● ASSIGNMENT
Among the entries below, find the line with "(79, 458) none", then quote it and each following line up to and including the line with "[356,591,367,601] // ?> -> (250, 1321) none", and nothing else.

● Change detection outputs
________________________
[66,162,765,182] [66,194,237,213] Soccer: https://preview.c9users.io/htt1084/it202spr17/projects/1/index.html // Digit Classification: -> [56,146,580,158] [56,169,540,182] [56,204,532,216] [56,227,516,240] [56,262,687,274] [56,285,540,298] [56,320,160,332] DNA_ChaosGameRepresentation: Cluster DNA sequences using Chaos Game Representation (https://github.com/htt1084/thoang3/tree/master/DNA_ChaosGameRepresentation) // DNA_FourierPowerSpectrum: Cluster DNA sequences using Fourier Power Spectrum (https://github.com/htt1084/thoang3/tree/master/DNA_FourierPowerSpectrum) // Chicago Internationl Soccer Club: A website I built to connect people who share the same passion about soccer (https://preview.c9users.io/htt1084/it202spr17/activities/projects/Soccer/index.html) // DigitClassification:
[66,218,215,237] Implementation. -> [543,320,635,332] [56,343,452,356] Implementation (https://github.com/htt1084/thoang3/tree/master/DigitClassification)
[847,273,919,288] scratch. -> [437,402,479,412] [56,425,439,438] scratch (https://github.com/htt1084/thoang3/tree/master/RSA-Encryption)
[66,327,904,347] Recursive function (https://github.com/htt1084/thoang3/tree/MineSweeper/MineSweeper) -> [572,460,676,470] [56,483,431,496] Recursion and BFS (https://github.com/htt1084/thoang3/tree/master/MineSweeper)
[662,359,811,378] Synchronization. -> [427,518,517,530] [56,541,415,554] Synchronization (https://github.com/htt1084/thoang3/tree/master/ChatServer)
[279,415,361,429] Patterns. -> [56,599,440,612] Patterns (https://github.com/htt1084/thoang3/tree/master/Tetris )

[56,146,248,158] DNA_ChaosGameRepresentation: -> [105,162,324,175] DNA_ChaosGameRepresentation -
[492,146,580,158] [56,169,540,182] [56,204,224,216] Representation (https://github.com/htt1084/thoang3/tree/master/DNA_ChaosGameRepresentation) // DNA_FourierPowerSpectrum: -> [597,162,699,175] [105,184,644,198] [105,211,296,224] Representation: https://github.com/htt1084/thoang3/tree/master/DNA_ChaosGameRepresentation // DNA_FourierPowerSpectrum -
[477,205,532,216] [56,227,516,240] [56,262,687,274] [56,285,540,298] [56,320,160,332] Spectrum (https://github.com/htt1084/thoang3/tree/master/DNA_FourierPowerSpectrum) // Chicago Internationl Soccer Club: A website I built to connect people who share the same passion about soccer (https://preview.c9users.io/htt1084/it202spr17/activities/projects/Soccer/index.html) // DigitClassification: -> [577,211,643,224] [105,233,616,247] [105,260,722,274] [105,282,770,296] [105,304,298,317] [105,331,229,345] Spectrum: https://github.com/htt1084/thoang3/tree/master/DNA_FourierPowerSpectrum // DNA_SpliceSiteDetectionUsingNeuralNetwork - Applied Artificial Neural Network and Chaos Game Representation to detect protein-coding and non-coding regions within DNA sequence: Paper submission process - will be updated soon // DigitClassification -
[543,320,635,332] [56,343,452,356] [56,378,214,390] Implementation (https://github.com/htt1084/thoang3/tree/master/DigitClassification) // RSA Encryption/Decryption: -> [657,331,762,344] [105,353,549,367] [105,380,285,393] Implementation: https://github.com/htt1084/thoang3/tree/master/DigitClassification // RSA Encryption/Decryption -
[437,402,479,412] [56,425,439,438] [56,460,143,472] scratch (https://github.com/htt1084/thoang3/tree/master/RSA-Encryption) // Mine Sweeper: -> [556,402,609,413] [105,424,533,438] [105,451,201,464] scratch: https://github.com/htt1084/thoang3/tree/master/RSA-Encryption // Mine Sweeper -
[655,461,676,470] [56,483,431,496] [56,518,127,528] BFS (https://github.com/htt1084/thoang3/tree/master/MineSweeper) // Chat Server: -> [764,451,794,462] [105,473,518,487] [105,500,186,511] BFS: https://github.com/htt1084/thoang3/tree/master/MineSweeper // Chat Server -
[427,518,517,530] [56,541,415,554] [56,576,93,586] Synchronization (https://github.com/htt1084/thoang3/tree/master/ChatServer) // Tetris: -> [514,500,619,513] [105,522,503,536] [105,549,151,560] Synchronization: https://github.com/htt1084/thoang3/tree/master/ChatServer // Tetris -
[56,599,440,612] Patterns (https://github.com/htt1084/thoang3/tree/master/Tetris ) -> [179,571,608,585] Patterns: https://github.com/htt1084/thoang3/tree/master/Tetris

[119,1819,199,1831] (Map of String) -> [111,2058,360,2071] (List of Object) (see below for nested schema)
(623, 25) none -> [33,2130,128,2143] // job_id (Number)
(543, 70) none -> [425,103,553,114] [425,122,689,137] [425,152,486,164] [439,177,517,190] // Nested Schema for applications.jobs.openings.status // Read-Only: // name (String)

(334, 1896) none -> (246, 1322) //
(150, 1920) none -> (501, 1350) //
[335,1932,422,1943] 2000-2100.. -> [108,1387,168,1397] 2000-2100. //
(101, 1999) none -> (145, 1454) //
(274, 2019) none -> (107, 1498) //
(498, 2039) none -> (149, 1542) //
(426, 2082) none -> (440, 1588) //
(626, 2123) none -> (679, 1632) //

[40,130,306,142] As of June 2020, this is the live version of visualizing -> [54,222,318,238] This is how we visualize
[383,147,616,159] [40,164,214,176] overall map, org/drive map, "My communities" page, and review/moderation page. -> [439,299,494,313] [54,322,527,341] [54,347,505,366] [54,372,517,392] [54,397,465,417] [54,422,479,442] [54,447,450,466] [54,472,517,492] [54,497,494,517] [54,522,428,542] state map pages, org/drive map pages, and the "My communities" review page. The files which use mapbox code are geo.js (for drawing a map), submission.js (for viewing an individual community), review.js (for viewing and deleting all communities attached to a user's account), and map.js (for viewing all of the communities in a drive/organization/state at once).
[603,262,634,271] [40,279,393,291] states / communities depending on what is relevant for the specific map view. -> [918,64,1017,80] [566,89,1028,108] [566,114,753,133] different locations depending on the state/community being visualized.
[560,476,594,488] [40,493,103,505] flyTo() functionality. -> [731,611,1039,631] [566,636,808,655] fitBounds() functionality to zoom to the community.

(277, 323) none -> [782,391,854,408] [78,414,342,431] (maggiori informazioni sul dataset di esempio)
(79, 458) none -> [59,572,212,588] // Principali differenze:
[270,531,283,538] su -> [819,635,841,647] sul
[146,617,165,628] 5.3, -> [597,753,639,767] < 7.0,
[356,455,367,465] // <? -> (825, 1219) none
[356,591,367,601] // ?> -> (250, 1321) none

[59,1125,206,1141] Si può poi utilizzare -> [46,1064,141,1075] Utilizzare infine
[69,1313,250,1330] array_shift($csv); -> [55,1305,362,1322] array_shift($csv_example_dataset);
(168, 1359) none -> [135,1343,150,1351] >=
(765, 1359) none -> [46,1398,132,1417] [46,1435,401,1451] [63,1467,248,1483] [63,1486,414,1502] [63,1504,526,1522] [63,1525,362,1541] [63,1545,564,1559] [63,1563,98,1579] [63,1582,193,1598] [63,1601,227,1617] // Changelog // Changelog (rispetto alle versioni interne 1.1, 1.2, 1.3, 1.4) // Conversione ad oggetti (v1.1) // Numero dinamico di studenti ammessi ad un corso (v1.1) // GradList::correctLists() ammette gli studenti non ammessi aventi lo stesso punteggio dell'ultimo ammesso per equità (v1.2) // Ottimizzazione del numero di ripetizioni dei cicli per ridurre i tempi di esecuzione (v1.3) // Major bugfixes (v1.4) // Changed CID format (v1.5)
________________________
● RESPONSE
(79, 458) none -> [59,572,212,588] // Principali differenze:
[270,531,283,538] su -> [819,635,841,647] sul
[146,617,165,628] 5.3, -> [597,753,639,767] < 7.0,
[356,455,367,465] // <? -> (825, 1219) none
[356,591,367,601] // ?> -> (250, 1321) none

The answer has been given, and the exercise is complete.